Secondo Guerra (2000), l’eterocromatina non è omogenea e può variare qualitativamente e quantitativamente tra i taxa, rendendolo potenzialmente utile per scopi tassonomici. Anche se le specie di alcuni generi hanno modelli costanti di bande eterocromatiche, come Crinum (Ahmed et al. 2004), Lycium (Stiefkens et al. 2010), e Pereskia (Castro et al. 2016), nessun genere di Bignonieae che ha avuto più di una specie campionata è stato osservato per dimostrare un particolare pattern di bande; cariotipi identici, d’altra parte, sono stati osservati in specie di generi distinti. Il cariotipo 2 A + 38 F, ad esempio, è condiviso da Adenocalymma imperatoris-maximilianii, Cuspidaria lateriflora, Fridericia dichotoma, F. limae e Stizophyllum riparium; il cariotipo 4 A + 36 F è condiviso da F. platyphylla e Amphilophium elongatum; e 2 A + 2 C + 36 F è condiviso da F. subverticillata e Tanaecium selloi. I cariotipi più comuni sono basati sui cromosomi tipi A, B e F, con numeri variabili di tipi B e F (più specificamente 2 A + 2-10 B + 28-36 F). Questo cariotipo è condiviso da Amphilophium crucigerum, Anemopaegma album, Dolichandra quadrivalvis, Lundia longa e Mansoa difficilis. Oltre a questi taxa, due delle tre specie poliploidi (Dolichandra unguis-cati e Pyrostegia venusta) mostrano gli stessi schemi quando la formula viene moltiplicata per il numero di ploidy.

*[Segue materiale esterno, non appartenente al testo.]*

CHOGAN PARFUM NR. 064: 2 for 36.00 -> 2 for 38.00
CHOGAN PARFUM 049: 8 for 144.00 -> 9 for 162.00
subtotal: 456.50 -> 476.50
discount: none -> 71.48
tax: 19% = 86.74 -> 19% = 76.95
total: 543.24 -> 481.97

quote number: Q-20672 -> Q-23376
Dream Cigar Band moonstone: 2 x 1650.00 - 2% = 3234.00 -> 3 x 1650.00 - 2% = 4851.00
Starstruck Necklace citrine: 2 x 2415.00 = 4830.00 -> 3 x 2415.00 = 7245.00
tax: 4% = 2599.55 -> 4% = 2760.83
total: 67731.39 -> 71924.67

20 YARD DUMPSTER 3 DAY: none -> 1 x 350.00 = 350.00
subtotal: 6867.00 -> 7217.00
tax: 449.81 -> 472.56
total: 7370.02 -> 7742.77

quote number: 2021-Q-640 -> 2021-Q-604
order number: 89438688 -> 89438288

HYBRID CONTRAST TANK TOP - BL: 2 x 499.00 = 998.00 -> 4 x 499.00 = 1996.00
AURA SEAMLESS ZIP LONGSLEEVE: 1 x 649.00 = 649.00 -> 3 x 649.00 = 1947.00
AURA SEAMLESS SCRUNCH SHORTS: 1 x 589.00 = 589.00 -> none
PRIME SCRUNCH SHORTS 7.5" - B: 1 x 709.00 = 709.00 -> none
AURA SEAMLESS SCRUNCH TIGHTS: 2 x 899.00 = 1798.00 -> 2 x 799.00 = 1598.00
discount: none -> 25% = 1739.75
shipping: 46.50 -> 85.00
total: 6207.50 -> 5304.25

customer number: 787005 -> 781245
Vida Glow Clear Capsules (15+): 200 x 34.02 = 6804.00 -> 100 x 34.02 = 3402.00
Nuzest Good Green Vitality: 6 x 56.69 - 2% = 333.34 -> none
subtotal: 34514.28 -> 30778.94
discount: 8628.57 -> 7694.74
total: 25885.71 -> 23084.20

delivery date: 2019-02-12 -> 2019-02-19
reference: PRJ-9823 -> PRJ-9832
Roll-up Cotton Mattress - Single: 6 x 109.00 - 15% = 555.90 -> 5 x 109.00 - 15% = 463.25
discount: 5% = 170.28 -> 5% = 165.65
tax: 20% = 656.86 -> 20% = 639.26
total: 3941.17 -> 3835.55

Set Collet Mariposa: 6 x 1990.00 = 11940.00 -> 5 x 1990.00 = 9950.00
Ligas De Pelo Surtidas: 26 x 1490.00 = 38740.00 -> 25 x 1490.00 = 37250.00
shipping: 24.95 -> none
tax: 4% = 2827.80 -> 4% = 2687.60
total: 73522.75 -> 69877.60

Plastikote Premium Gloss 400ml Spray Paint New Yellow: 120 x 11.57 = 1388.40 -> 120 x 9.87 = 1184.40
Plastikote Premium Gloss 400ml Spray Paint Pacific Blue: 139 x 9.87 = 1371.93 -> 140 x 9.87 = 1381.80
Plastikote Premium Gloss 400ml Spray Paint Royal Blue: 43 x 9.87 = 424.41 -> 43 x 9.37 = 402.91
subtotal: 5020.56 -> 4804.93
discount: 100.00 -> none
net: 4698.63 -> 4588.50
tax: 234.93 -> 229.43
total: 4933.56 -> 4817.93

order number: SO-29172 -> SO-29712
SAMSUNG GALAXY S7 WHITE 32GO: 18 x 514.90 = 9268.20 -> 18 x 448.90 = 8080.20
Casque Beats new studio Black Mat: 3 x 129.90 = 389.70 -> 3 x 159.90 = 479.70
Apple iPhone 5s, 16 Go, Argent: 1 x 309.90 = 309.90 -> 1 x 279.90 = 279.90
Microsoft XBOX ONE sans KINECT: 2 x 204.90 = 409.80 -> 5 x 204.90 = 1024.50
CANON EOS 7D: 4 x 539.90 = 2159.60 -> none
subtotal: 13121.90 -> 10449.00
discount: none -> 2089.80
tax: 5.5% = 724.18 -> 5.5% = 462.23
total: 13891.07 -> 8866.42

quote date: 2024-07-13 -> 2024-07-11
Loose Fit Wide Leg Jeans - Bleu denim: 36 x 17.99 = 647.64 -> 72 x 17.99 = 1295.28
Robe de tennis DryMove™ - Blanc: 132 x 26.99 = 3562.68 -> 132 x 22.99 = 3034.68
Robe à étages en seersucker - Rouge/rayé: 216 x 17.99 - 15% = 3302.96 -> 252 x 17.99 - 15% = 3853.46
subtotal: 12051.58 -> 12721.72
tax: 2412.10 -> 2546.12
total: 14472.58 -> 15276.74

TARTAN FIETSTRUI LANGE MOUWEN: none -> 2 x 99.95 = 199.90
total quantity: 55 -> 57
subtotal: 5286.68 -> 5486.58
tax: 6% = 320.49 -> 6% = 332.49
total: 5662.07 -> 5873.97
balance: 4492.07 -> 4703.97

Undici specie hanno cariotipi esclusivi, tra cui Fridericia pubescens (22 B + 10 E + 8 F), con il cromosoma esclusivo di tipo E. I nostri risultati suggeriscono che ci sono variazioni significative nei modelli di banding eterocromatina nella famiglia Bignonieae, anche se la loro futura utilità dipenderà da ulteriori studi, inclusi più campioni per specie. Studi più ampi ci consentirebbero di comprendere meglio le variazioni nei tipi cromosomici delle specie con cariotipo 2 A + 2-10 B + 28-36 F (cioè se questo cariotipo è stabile all’interno della stessa specie) e contribuirebbero a garantire che non vi siano variazioni nei cariotipi delle specie con cariotipo esclusivo. Questa sarà certamente una linea investigativa interessante da seguire.